> [EXTRACTED DATA]:
● ● ● ● ● ● ●

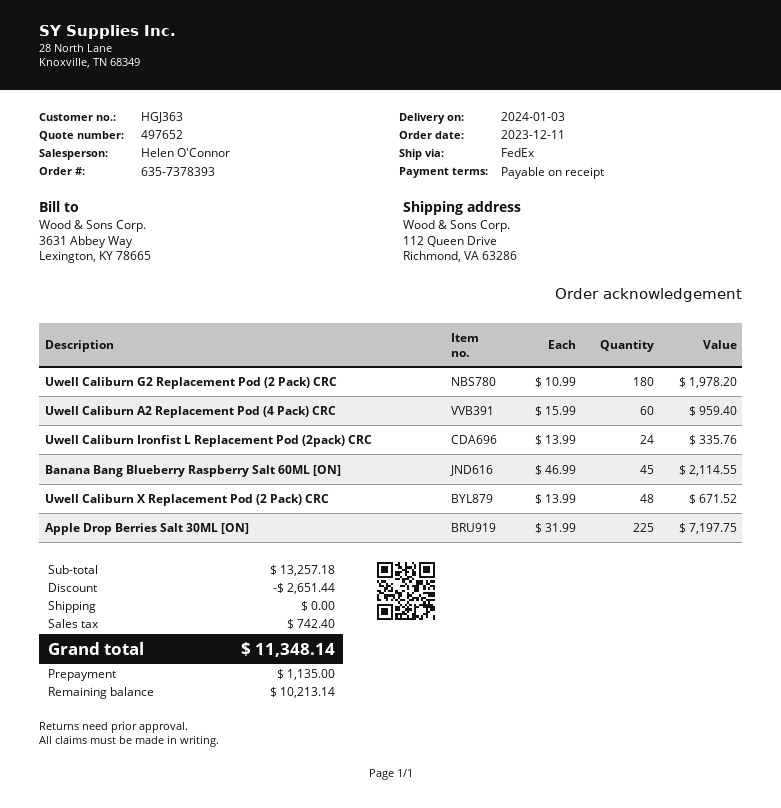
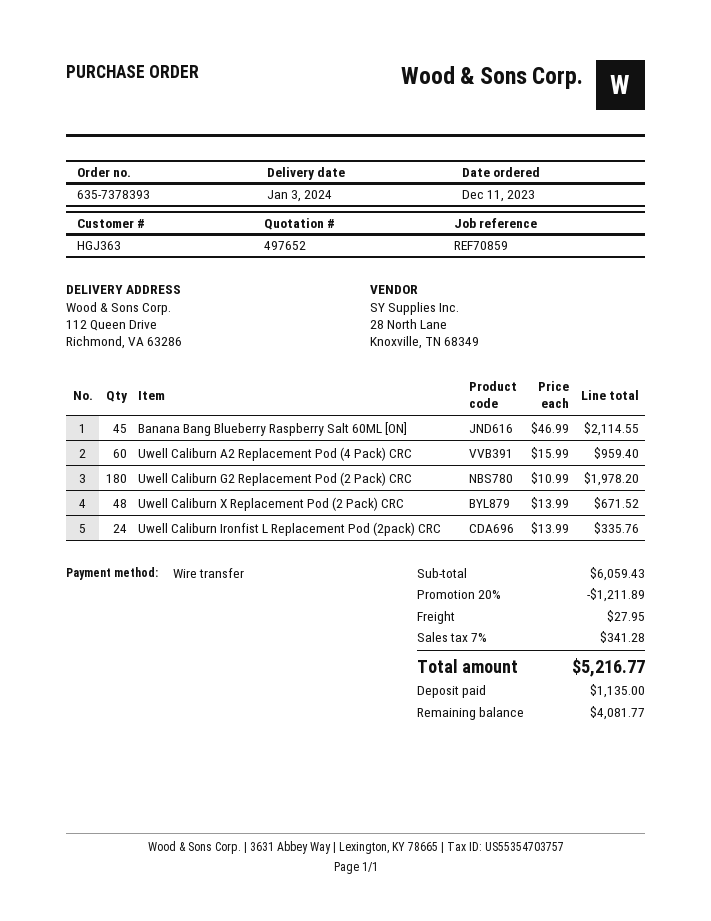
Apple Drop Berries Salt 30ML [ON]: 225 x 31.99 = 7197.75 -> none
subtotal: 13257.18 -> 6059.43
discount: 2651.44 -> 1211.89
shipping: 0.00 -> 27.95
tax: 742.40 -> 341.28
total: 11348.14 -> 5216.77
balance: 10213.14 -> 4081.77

● ● ● ● ● ● ●

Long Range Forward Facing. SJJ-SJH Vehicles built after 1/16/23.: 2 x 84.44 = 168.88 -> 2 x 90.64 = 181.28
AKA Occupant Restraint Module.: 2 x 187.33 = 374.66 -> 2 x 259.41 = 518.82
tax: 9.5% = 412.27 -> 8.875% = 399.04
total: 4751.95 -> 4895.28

● ● ● ● ● ● ●

> [INSTRUCTIONS FOR THE TASK]: From the listing above, return the lines starting at the one with "Apple Drop Berries" and ending at the one with "balance: 10213.14 -> 4081.77", both kept, exactly as they appear and nothing more.

> [OUTPUT OF THE EXERCISE]:
Apple Drop Berries Salt 30ML [ON]: 225 x 31.99 = 7197.75 -> none
subtotal: 13257.18 -> 6059.43
discount: 2651.44 -> 1211.89
shipping: 0.00 -> 27.95
tax: 742.40 -> 341.28
total: 11348.14 -> 5216.77
balance: 10213.14 -> 4081.77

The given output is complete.